The goods in the workshop are unloaded through the movement of the cart, the trolley and the lifting hook, but the workshop generally has some large-scale equipment, stocked goods and the like besides the goods, such as a distribution room, if the crane is operated improperly, when the lifting hook on the trolley enters the area of the distribution room, the equipment can be overturned, and the safety of the equipment and personnel is caused.

How to control the crane and prevent the crane from entering an equipment area is an important safety problem, for example, chinese patent with application number CN201810311569 discloses an automatic control method for operation of a full-automatic bridge type storage crane, which comprises the steps of determining a space coordinate of an operation target point, utilizing a control system to realize automatic positioning of a cart, a trolley and a lifting mechanism, clamping and holding a cargo by a clamp, utilizing a proximity sensor to perform reliable clamping and holding detection, lifting and putting down the cargo, automatically lifting the clamp to the highest point by the lifting mechanism, and feeding back an operation completion signal to an upper storage management information system by a crane control system. The method mainly aims at controlling automatic operation of the crane, and lacks corresponding description on how to avoid factory building equipment and the like.

Also, for example, chinese patent with application number CN201810418073 discloses a safety protection and operation auxiliary system for a gantry crane, which includes a system controller, and a laser scanner, a trailer passing indicator light, and an operation auxiliary display, which are respectively connected to the system controller; the system controller utilizes basic working condition parameters of a crane, a trailer and a storage yard, real-time working condition parameters obtained from a crane control system and real-time scanning data obtained from the laser scanner to complete calculation of composite working condition parameters and operation auxiliary data and judgment of operation dangerous situations, sends out dangerous situation avoiding operation instructions to the crane control system and the trailer release indicator lamp, and simultaneously sends the operation auxiliary data to the operation auxiliary display for display.

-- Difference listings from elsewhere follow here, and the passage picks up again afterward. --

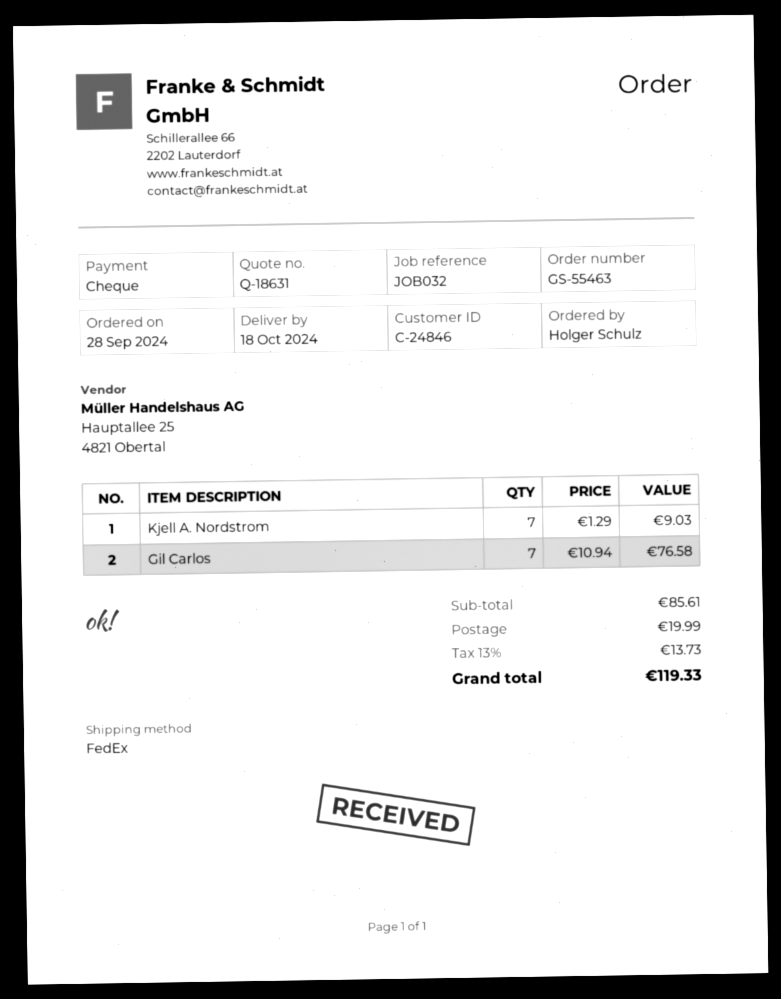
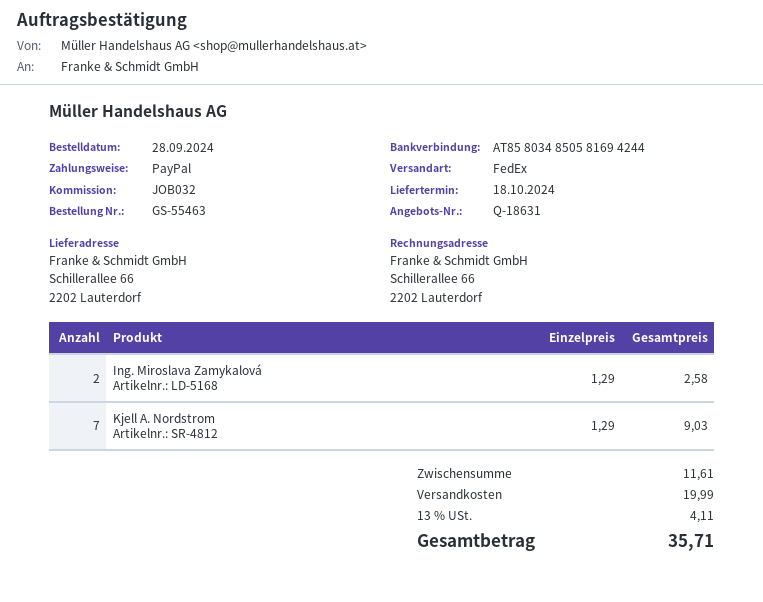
payment method: cheque -> PayPal
Gil Carlos: 7 x 10.94 = 76.58 -> none
Ing. Miroslava Zamykalová: none -> 2 x 1.29 = 2.58
subtotal: 85.61 -> 11.61
tax: 13% = 13.73 -> 13% = 4.11
total: 119.33 -> 35.71

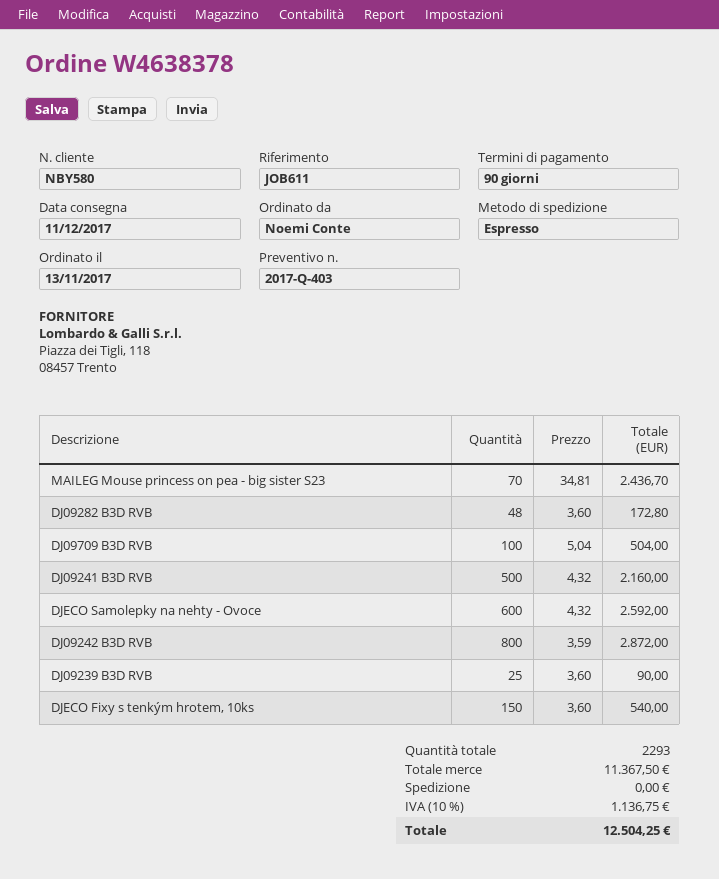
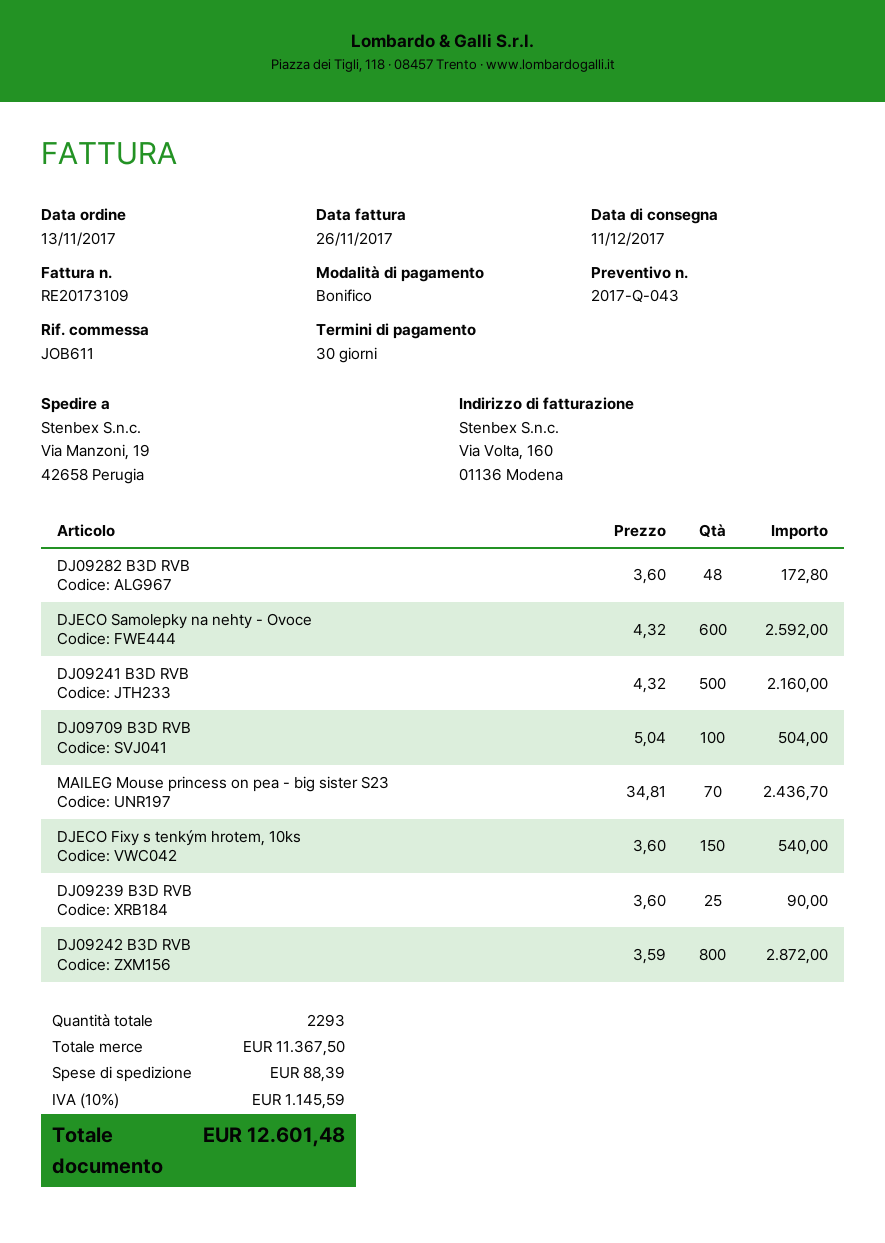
quote number: 2017-Q-403 -> 2017-Q-043
payment terms: 90 days -> 30 days
shipping: 0.00 -> 88.39
tax: 10% = 1136.75 -> 10% = 1145.59
total: 12504.25 -> 12601.48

In the patent document, it is mentioned that in the left-right walking process of a cart, due to the fact that the sight of a driver is blocked or the visibility of the surrounding environment affects, the cart collides with an obstacle when walking, a corresponding evading mode is provided in the scheme and is emergency braking of the cart, the evading mode is completed by depending on a scanner, namely when the scanner scans the obstacle within a certain distance, a braking instruction is given, the emergency braking is performed, and the method is greatly different from the method that a limiting block brakes, so that the specific technical means of the cart and the limiting block are greatly different.

Disclosure of Invention

The invention aims to provide a control method and a control system for an operation area of a crane, which are used for solving the problem that equipment and personnel are unsafe due to the fact that equipment in the operation area is easily overturned in the operation process of the existing crane.

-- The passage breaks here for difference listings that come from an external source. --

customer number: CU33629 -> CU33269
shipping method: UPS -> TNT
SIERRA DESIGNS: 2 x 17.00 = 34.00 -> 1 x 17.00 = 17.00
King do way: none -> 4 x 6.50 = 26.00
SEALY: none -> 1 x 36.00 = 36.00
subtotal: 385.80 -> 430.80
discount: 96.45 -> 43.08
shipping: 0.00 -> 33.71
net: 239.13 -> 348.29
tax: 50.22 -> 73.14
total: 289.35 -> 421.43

In order to achieve the purpose, the technical scheme adopted by the invention is as follows:

a control method of a crane operation area comprises the following steps:

acquiring position area data of a deposit in a crane working area, and dividing the crane working area into a first working area, a second working area and a third working area according to the position area data of the deposit;

judging whether a cart mechanism of the crane is located in the first working area, if so, generating a limit signal to control the cart mechanism to stop running when the cart mechanism of the crane reaches a preset first position point of the first working area;

and judging whether the trolley mechanism of the crane is positioned in the second working area, if so, generating a limit signal to control the trolley mechanism to stop running when the trolley mechanism of the crane reaches a preset second position point.

Further, the generating of the limit signal specifically includes the steps of:

arranging a first limiting block at the preset first position point, wherein the first limiting block is positioned on a running track of the trolley mechanism;

a second limiting block is arranged at the preset second position point and is positioned on the running track of the cart mechanism;

the trolley mechanism is provided with a first sensing device, the trolley mechanism is provided with a second sensing device, and when the first sensing device collides with the first limiting block and/or the second sensing device collides with the second limiting block, the limiting signals are generated.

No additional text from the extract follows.